- Aim of the task -
Your answer must be an exact copy of the data below, minus any pictures.
Stored data: Begin
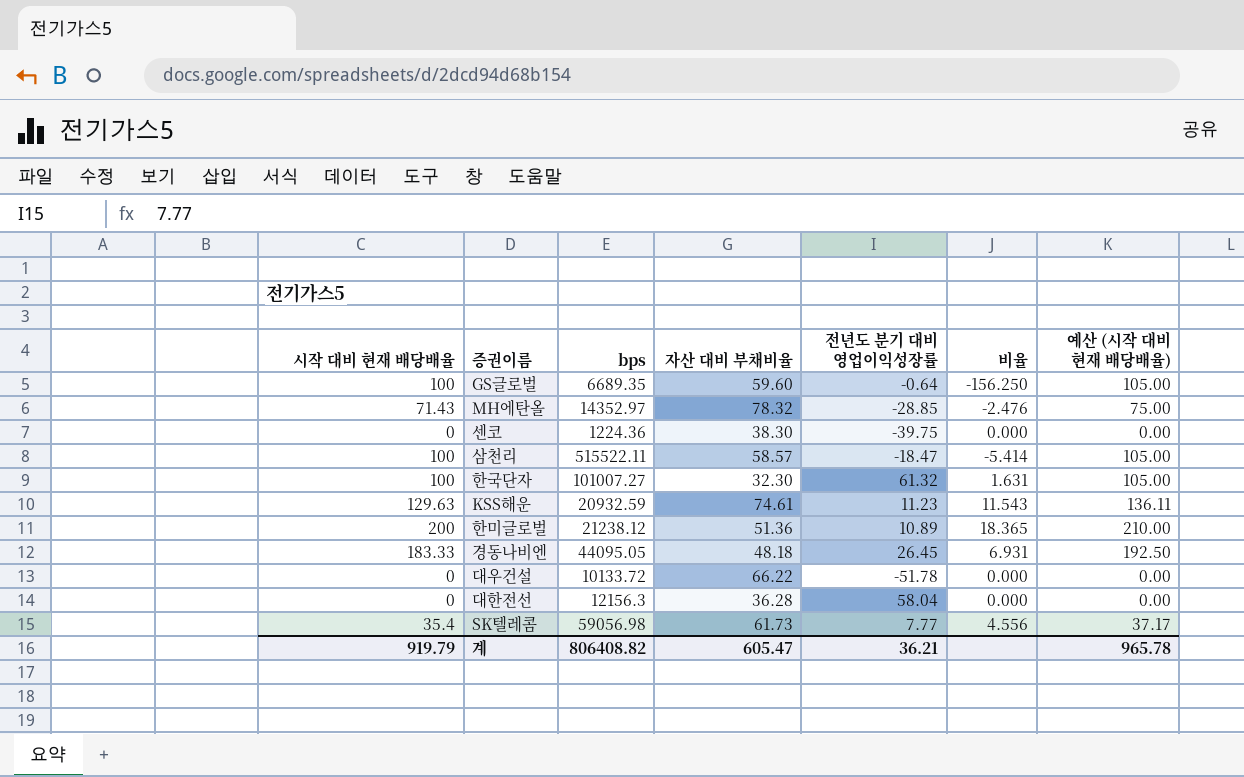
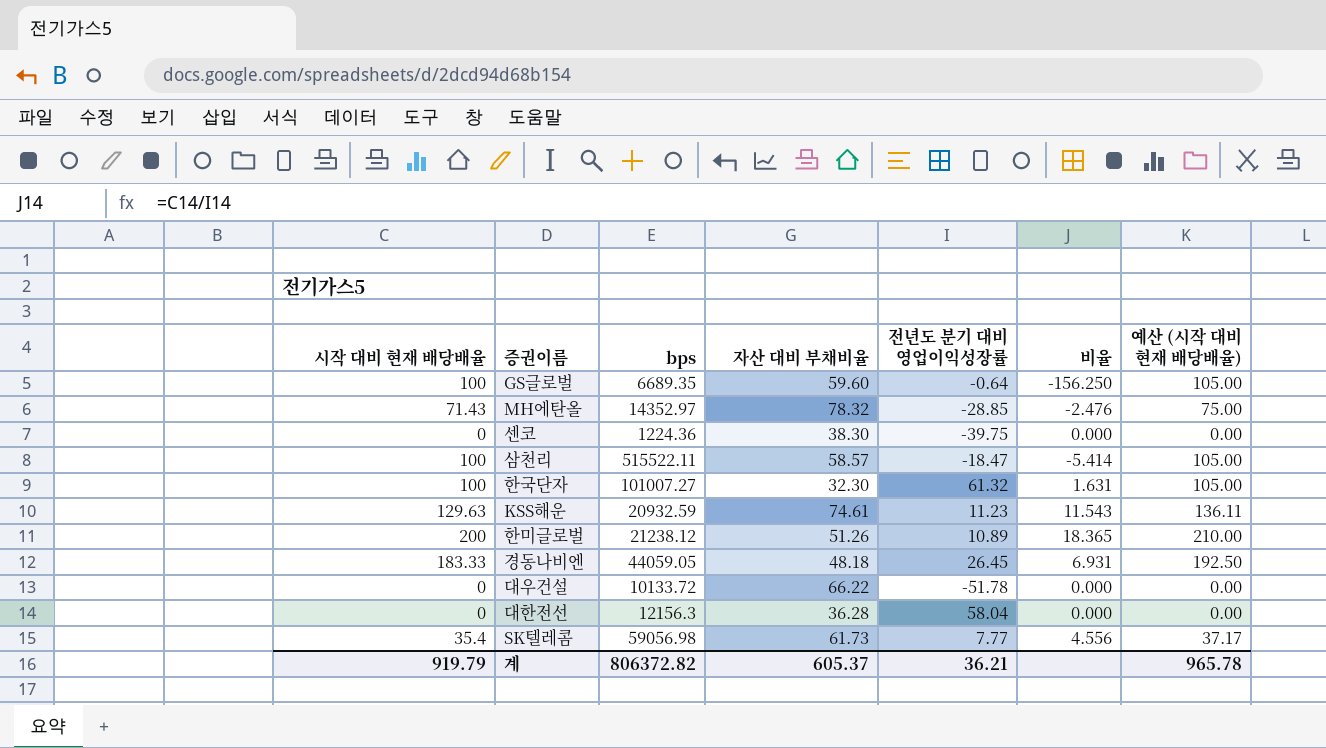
한미글로벌 | 자산 대비 부채비율: 51.36 -> 51.26
경동나비엔 | bps: 44095.05 -> 44059.05
계 | bps: 806408.82 -> 806372.82
계 | 자산 대비 부채비율: 605.47 -> 605.37

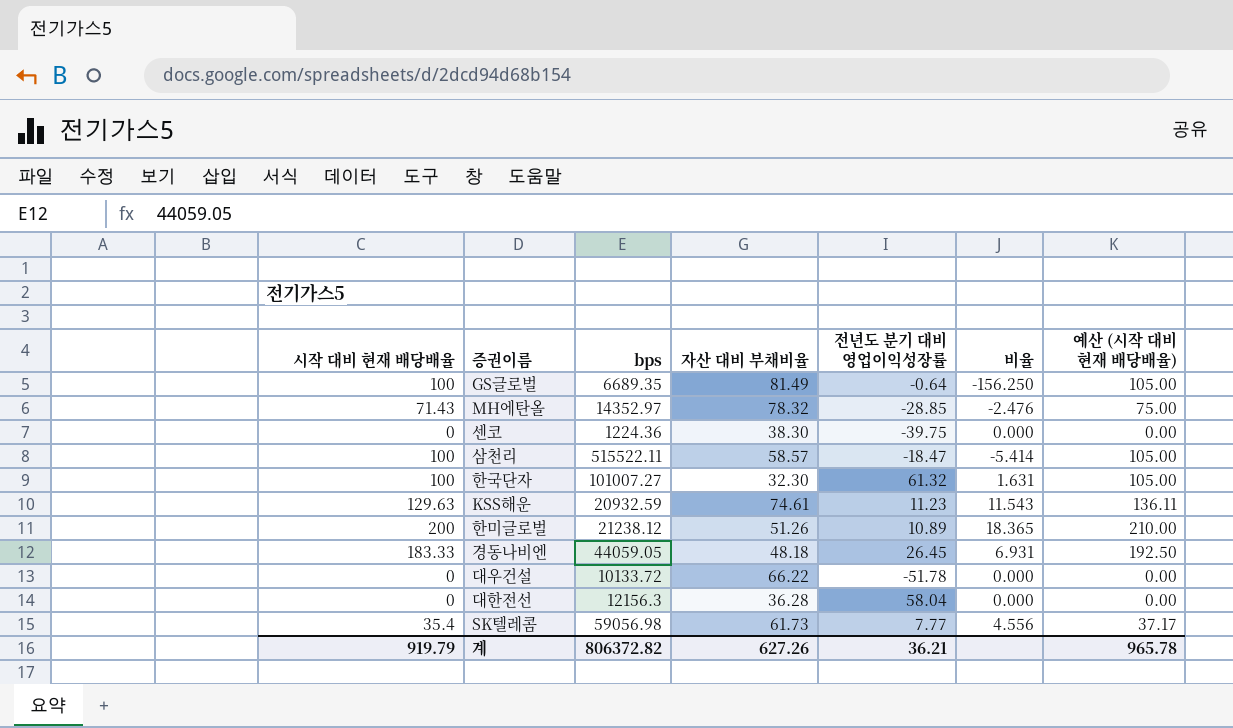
GS글로벌 | 자산 대비 부채비율: 59.60 -> 81.49
계 | 자산 대비 부채비율: 605.37 -> 627.26

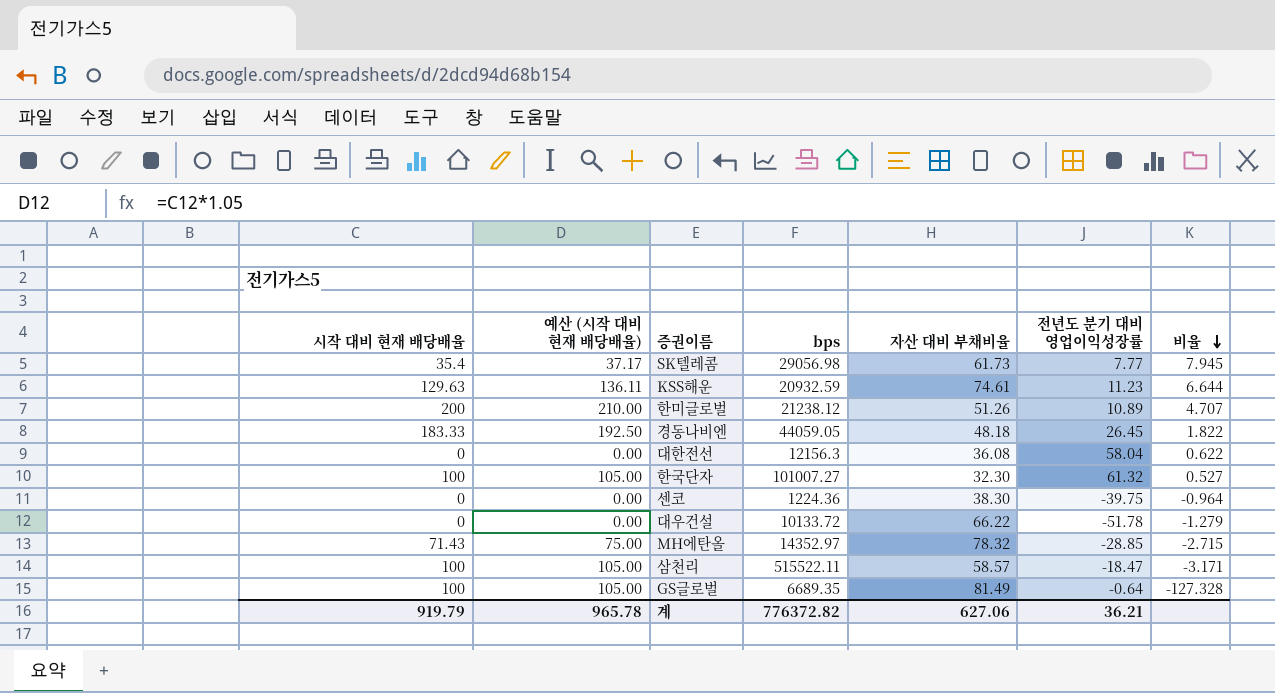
row order: none -> 비율 descending
column 예산 (시작 대비 현재 배당배율) | position: 7 -> 2
column 비율 | formula: [시작 대비 현재 배당배율] / [전년도 분기 대비 영업이익성장률] -> [자산 대비 부채비율] / [전년도 분기 대비 영업이익성장률]
SK텔레콤 | bps: 59056.98 -> 29056.98
대한전선 | 자산 대비 부채비율: 36.28 -> 36.08
계 | bps: 806372.82 -> 776372.82
계 | 자산 대비 부채비율: 627.26 -> 627.06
Stored data: End
- Exercise output -
한미글로벌 | 자산 대비 부채비율: 51.36 -> 51.26
경동나비엔 | bps: 44095.05 -> 44059.05
계 | bps: 806408.82 -> 806372.82
계 | 자산 대비 부채비율: 605.47 -> 605.37

GS글로벌 | 자산 대비 부채비율: 59.60 -> 81.49
계 | 자산 대비 부채비율: 605.37 -> 627.26

row order: none -> 비율 descending
column 예산 (시작 대비 현재 배당배율) | position: 7 -> 2
column 비율 | formula: [시작 대비 현재 배당배율] / [전년도 분기 대비 영업이익성장률] -> [자산 대비 부채비율] / [전년도 분기 대비 영업이익성장률]
SK텔레콤 | bps: 59056.98 -> 29056.98
대한전선 | 자산 대비 부채비율: 36.28 -> 36.08
계 | bps: 806372.82 -> 776372.82
계 | 자산 대비 부채비율: 627.26 -> 627.06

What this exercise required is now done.